The Not So Serene Disciple

I have been listening to Richard Rohr speaking of the life journey and describing four stages of life as depicted in the windows of a Hindu church: the student, the householder,  the forest dweller who gives up the status quo, and finally the wise sage.  

He finishes with this poem by Thomas Merton:

When In The Soul Of The Serene Disciple
Thomas Merton

When in the soul of the serene disciple
With no more Fathers to imitate
Poverty is a success,
It is a small thing to say the roof is gone:
He has not even a house.

Stars, as well as friends,
Are angry with the noble ruin.
Saints depart in several directions.

Be still:
There is no longer any need of comment.
It was a lucky wind
That blew away his halo with his cares,
A lucky sea that drowned his reputation.

Here you will find
Neither a proverb nor a memorandum.
There are no ways,
No methods to admire

Where poverty is no achievement.
His God lives in his emptiness like an affliction.

What choice remains?
Well, to be ordinary is not a choice:
It is the usual freedom
Of men without visions.


From New Seeds of Contemplation 1961

Rohr also has a great commentary on this poem in his book Falling Upward : A Spirituality of The Two Halves of Life  in the context of the second half of life and the necessary suffering that is associated with passing across the threshold from the previous stage of the householder.

Rohr says we need to appreciate that forest dwelling is one of the gifts of the second half of life.

This article is on modern day forest dwelling from The Washington Post - from the secular point of view of a very privileged modern forest dweller like many are in the West and Northern Europe. Life is very different elsewhere !!

Rohr talks about something called A Bright Sadness, a term which he found in a book  on orthodox religious art. which defines the sign of a good religious icon as when it communicates simultaneously a brightness and a sadness, a gravitas. 

I am struck between the parallels in Merton's poem and the second half of life to the story of Elijah in Sunday's first reading and so have tried here to apply some of my own thoughts and interpretations to the story.

The broom tree indeed could represent the forest dwelling stage. 

The dilemma that confronts Elijah fits the Jungian adage "that one cannot live the afternoon of life according to the programme of life’s morning; for what was great in the morning will be of little importance in the evening, and what in the morning was true will at evening have become a lie." True, but it's one hell of a journey trying to edit the script by your own efforts.

                                                                        Image source

Something happens to Elijah when he sleeps and when the angel visits him that brings a transformation, a transcendence.

For those not easily open to visions of angels the image of transformation is still valid.

Elijah's visions and tasks in the first half of his life had led him on an orthodox heroic journey, familiar to Old Testament  prophets, full of brim and vigour.

But what is apparent is that his tasks were driven more from the motivation of ego fulfillment, but when the fall came as it inevitably does,with it came the despondency, and sense of futility, the recognition and acknowledgement  that all his actions were straw.

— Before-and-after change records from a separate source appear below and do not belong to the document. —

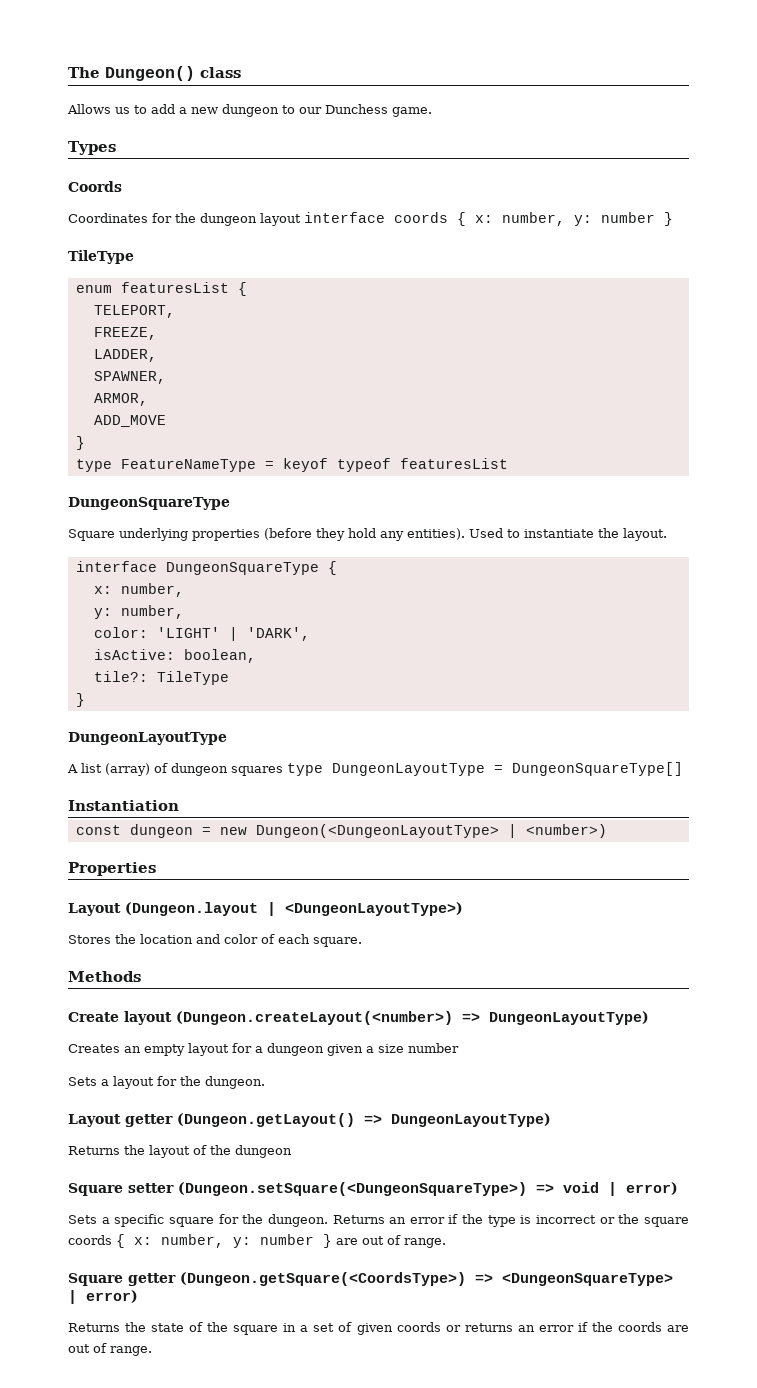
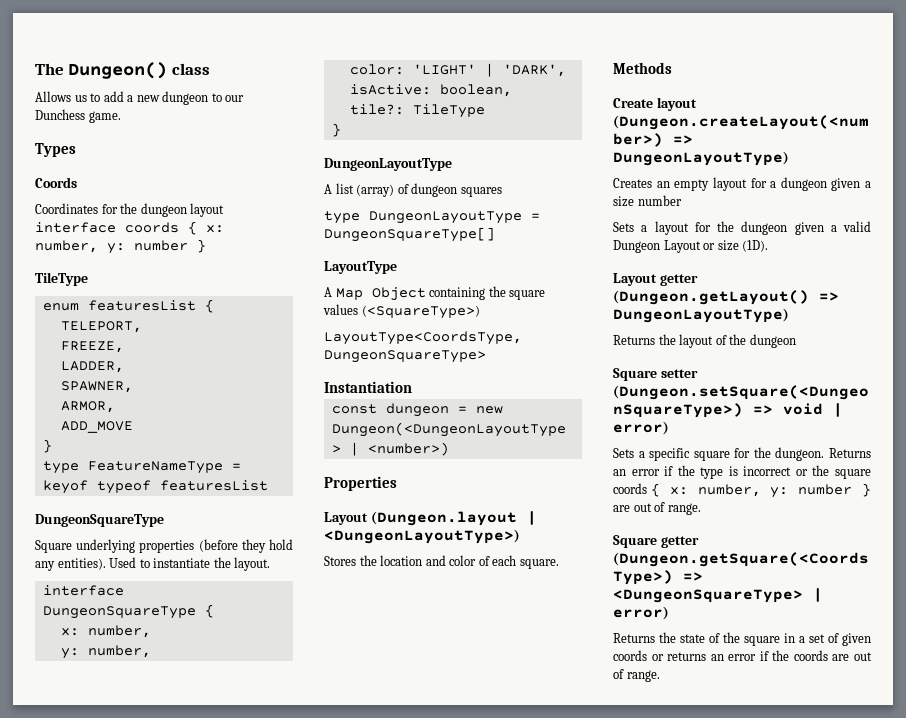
(283, 771) none -> (502, 192) //
(683, 769) none -> [324,261,397,274] [324,286,546,301] [323,304,480,319] [324,331,522,345] [324,350,486,363] // LayoutType // A Map Object containing the square values (<SquareType>) // LayoutType<CoordsType, DungeonSquareType>
[205,1076,265,1089] dungeon. -> [741,221,871,235] [613,240,769,253] dungeon given a valid Dungeon Layout or size (1D).

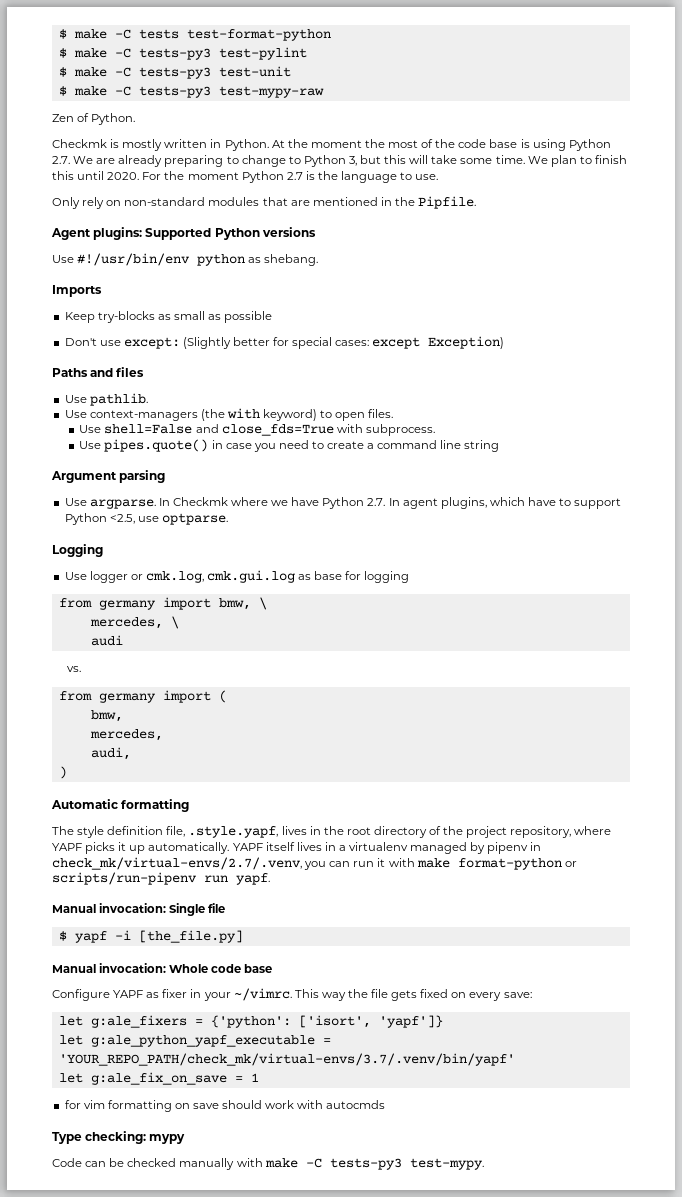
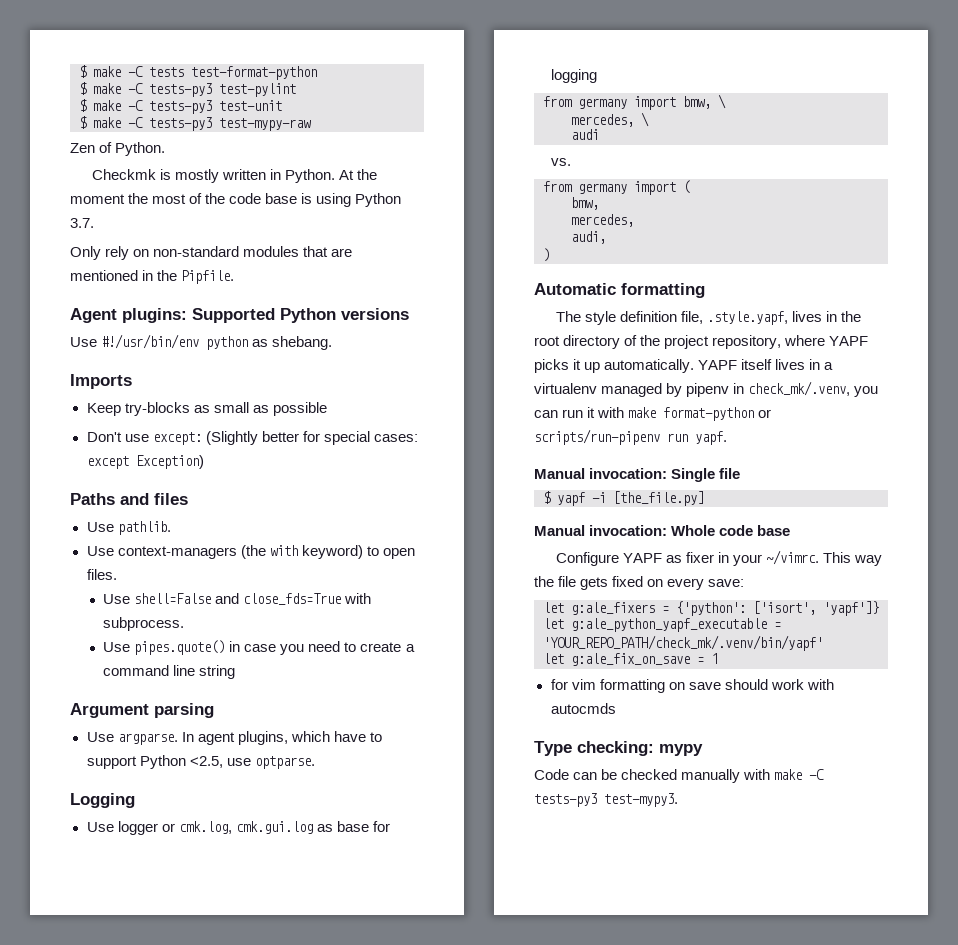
[52,155,627,167] [52,171,439,183] 2.7. We are already preparing to change to Python 3, but this will take some time. We plan to finish this until 2020. For the moment Python 2.7 is the language to use. -> [70,218,94,228] 3.7.
[172,497,400,509] Checkmk where we have Python 2.7. In -> (194, 737) none
[52,857,302,870] check_mk/virtual-envs/2.7/.venv, -> [748,381,851,396] check_mk/.venv,
[58,1053,515,1066] 'YOUR_REPO_PATH/check_mk/virtual-envs/3.7/.venv/bin/yapf' -> [543,635,823,651] 'YOUR_REPO_PATH/check_mk/.venv/bin/yapf'
[409,1158,484,1170] test-mypy. -> [604,793,678,807] test-mypy3.

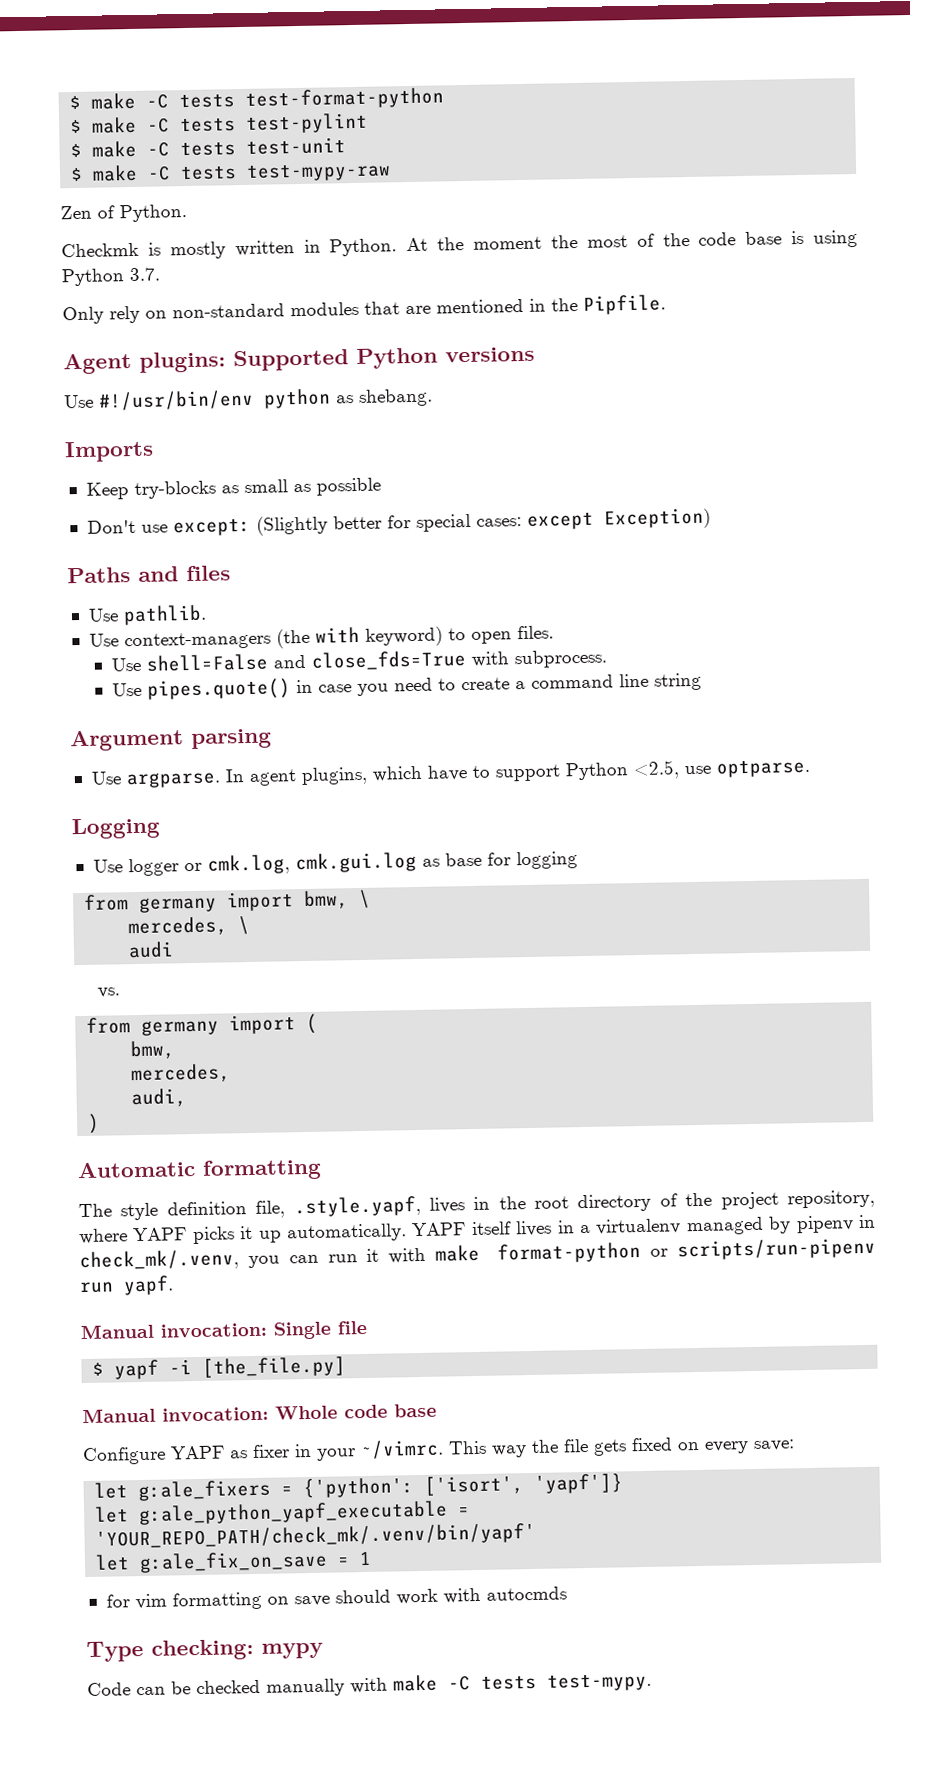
[149,83,212,97] tests-py3 -> [180,117,237,133] tests
[149,100,212,114] tests-py3 -> [180,141,237,157] tests
[149,117,212,131] tests-py3 -> [180,165,238,181] tests
[534,793,678,807] tests-py3 test-mypy3. -> [481,1672,652,1692] tests test-mypy.

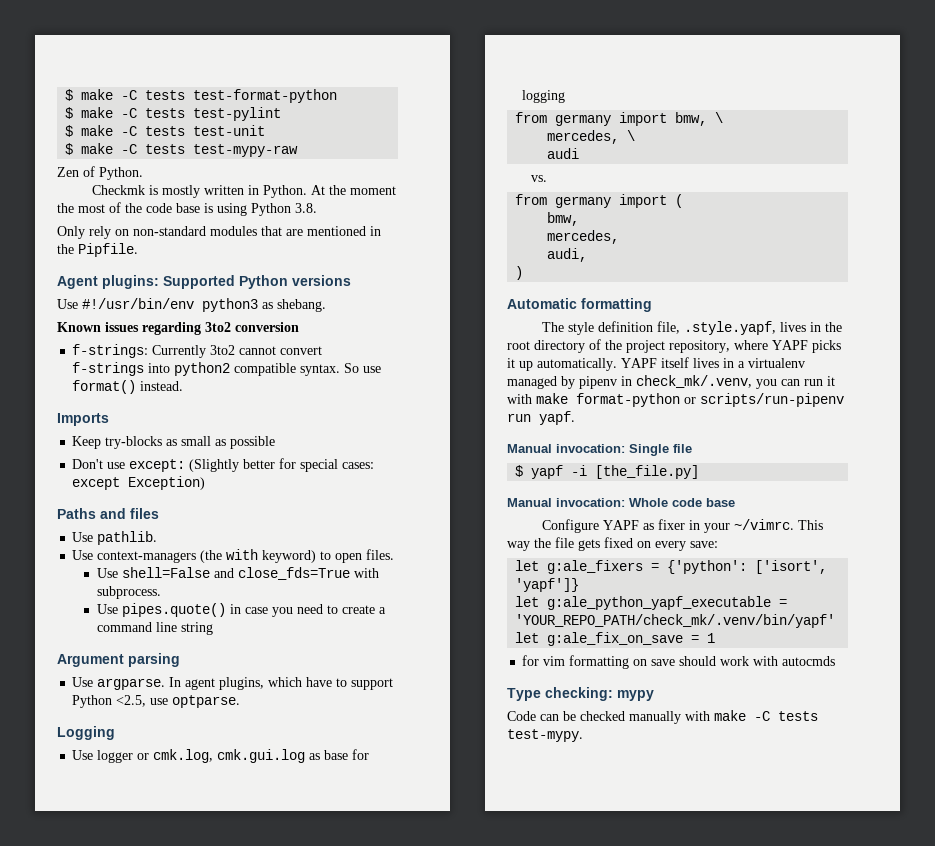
[129,267,160,282] 3.7. -> [295,203,317,213] 3.8.
[263,388,331,409] python -> [202,298,258,312] python3
(433, 397) none -> [57,322,299,335] [72,344,323,358] [72,362,382,376] [72,380,184,394] // Known issues regarding 3to2 conversion // f-strings: Currently 3to2 cannot convert f-strings into python2 compatible syntax. So use format() instead.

Emptiness ensues and almost suicidal he crawls under the tree and he begs to die.

After the angel provides the drink and the bread via the raven from God twice it seems that Elijah's perceptions dramatically change.

It's as if he didn't need his own version of prophetic visions anymore because he is now participating fully in God's vision of him. He has relinquished control.

God was able to come alongside him in his desperate emptiness and his affliction.

 Rohr says its is important to recognise that at this stage of life  there is nothing you have come to or crawled down to by your own effort or insight. 

So I'm thinking too that Elijah's point of despair is inevitable as night follows day. It also give me some hope that if it can happen to prophets then the pity party we all go through at some points of life are not unique- even prophets succumb. Job and Jeremiah had similar epiphanies.

It's interesting to me  that the raven was the first bird to leave the ark after the flood and so here too, the raven brings a new gift after the deluge of human tears and  a new food to a refreshed virgin territory of the soul. 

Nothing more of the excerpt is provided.